Ne pas réveiller l’ours…
Ces ‘amitiés’ et cet argent russe arrosant la capitale expliquent sans doute le manque de réaction du Royaume-Uni quand la Russie a envahi la Crimée; quand ils ont tué un dissident en plein coeur de Londres avec des sushis empoisonnés, quand ils ont détourné un vol Ryannair en Bielorussie pour mettre la main sur un autre dissident, et j’en passe et des meileures (cf Bons poisons de Russie) jusqu’à les laisser tuer une citoyenne britannique à Salisbury (sans le vouloir, mais quand même!).
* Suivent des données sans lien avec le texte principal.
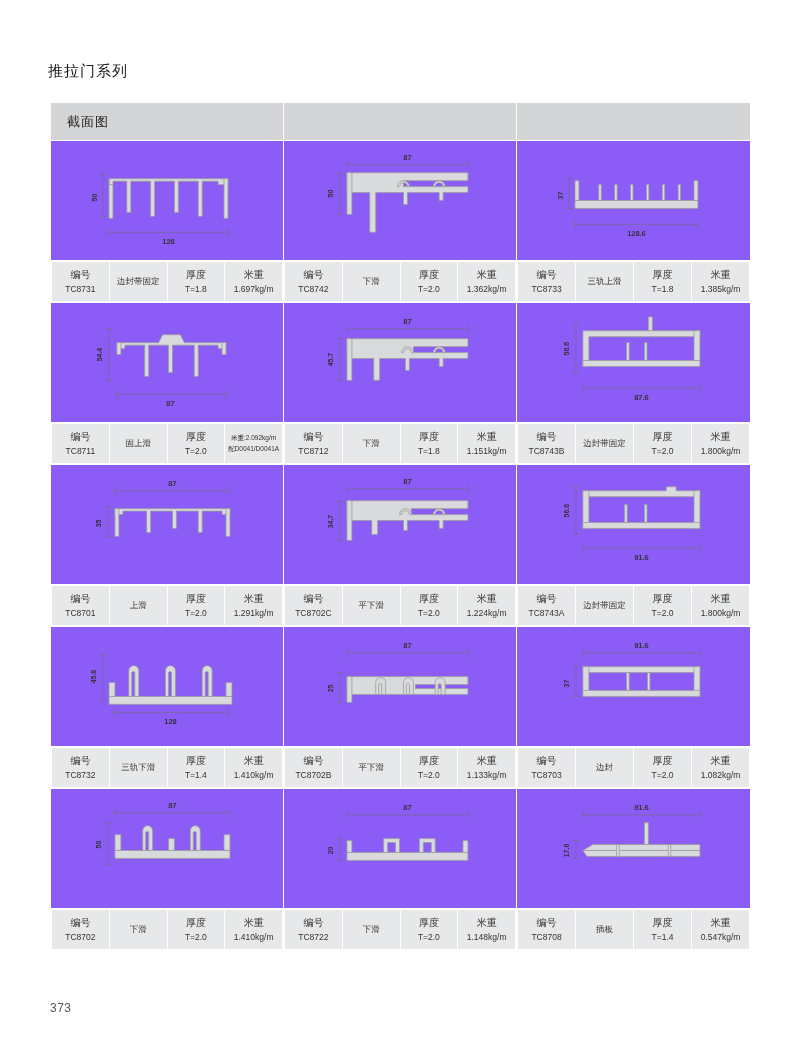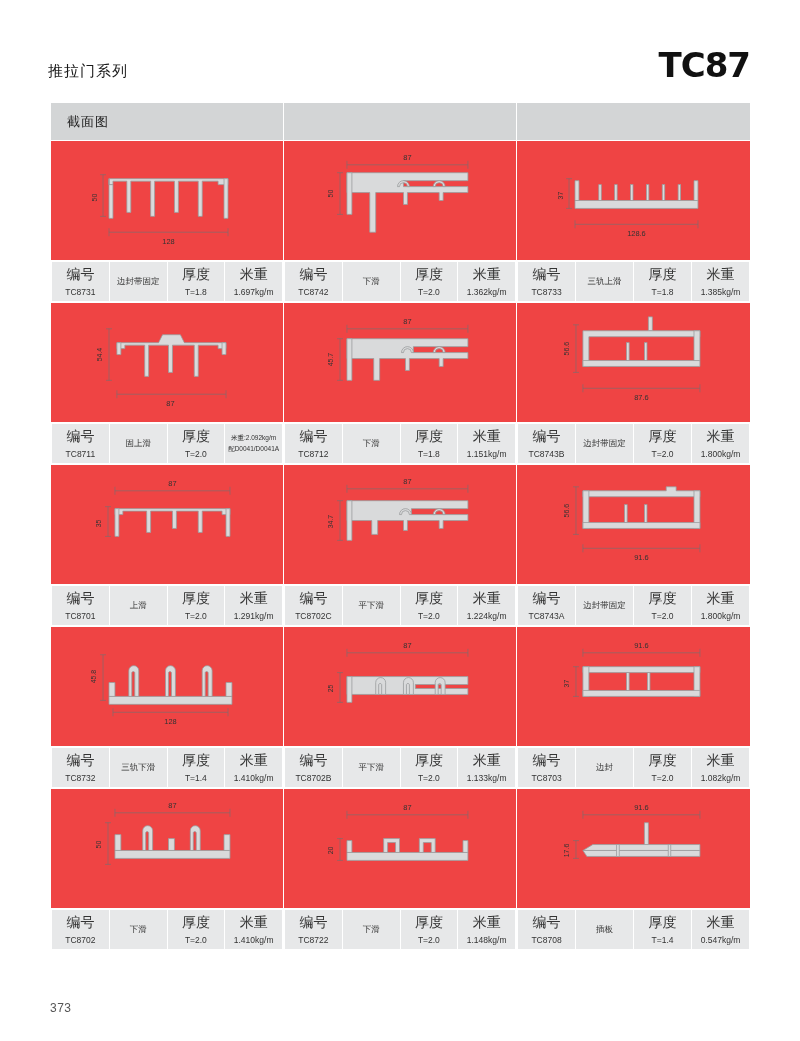"TC87" div.header-code { html: <div>TC87</div> -> none }
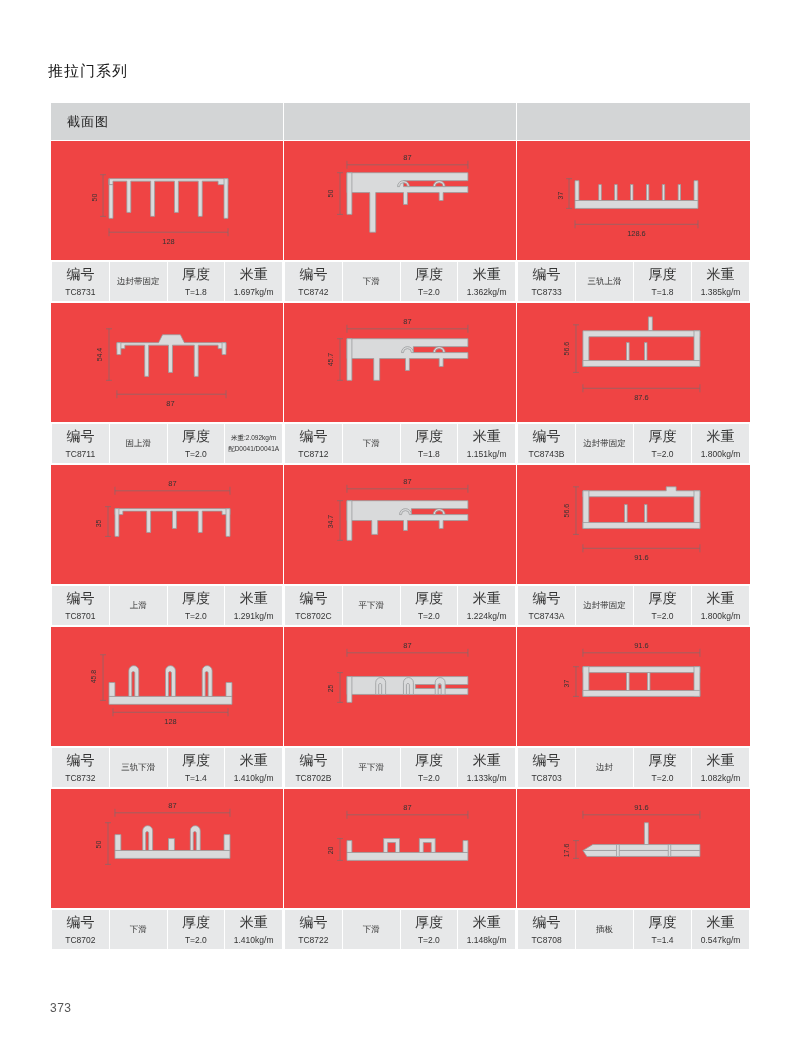"87" .fig-cell { background: #ef4444 -> #8b5cf6; font-weight: none -> bold }
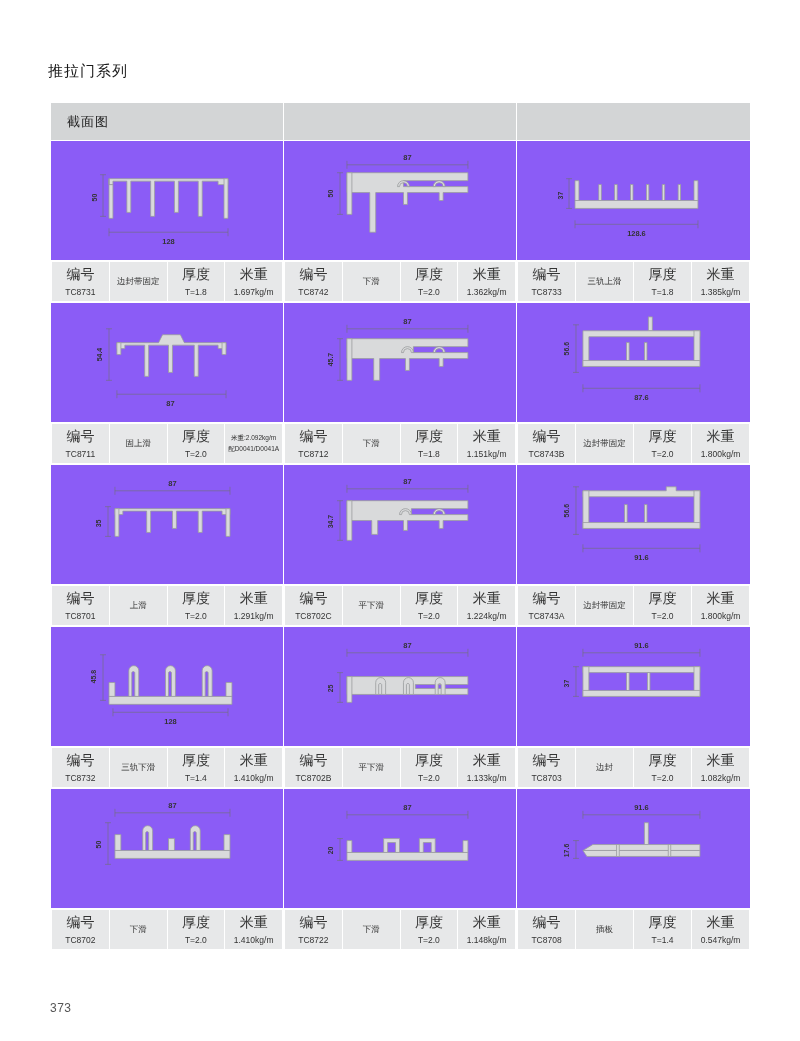"编号" .spec .k { font-size: 14px -> 10px }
Il n’y a eu pratiquement aucune répercussion sur la Russie (ou ses oligarques) à la suite de ces actes complètement incroyables.
La première guerre de l’information
L’autre pendant de ces relations un peu trop ‘cosy’, c’est que les Russes on sans aucun doute manipulé le référendum du Brexit avec ce que l’excellente journaliste Carole Cadwalladr appelle à juste titre la Première Guerre de l’Information. Depuis des années, elle nous avertit de la menace que fait planer Facebook et compagnie sur nos démocraties, et comment les Russes s’en sont servis pour influencer les gouvernements étrangers. L’histoire lui donne malheureusement raison, mais optimiste, elle suggère que les réseaux sociaux sont maintenant une arme brandie par les Ukrainiens et leurs alliés.
Grace aux activistes comme les Anglais de Bellingcat, qui recensent toutes les infractions commises en passant au peigne fin les informations publiques sur internet, les images satellites et les conversations non-protégées entre militaires, cette guerre de l’information ne peut qu’être perdue par la Russie.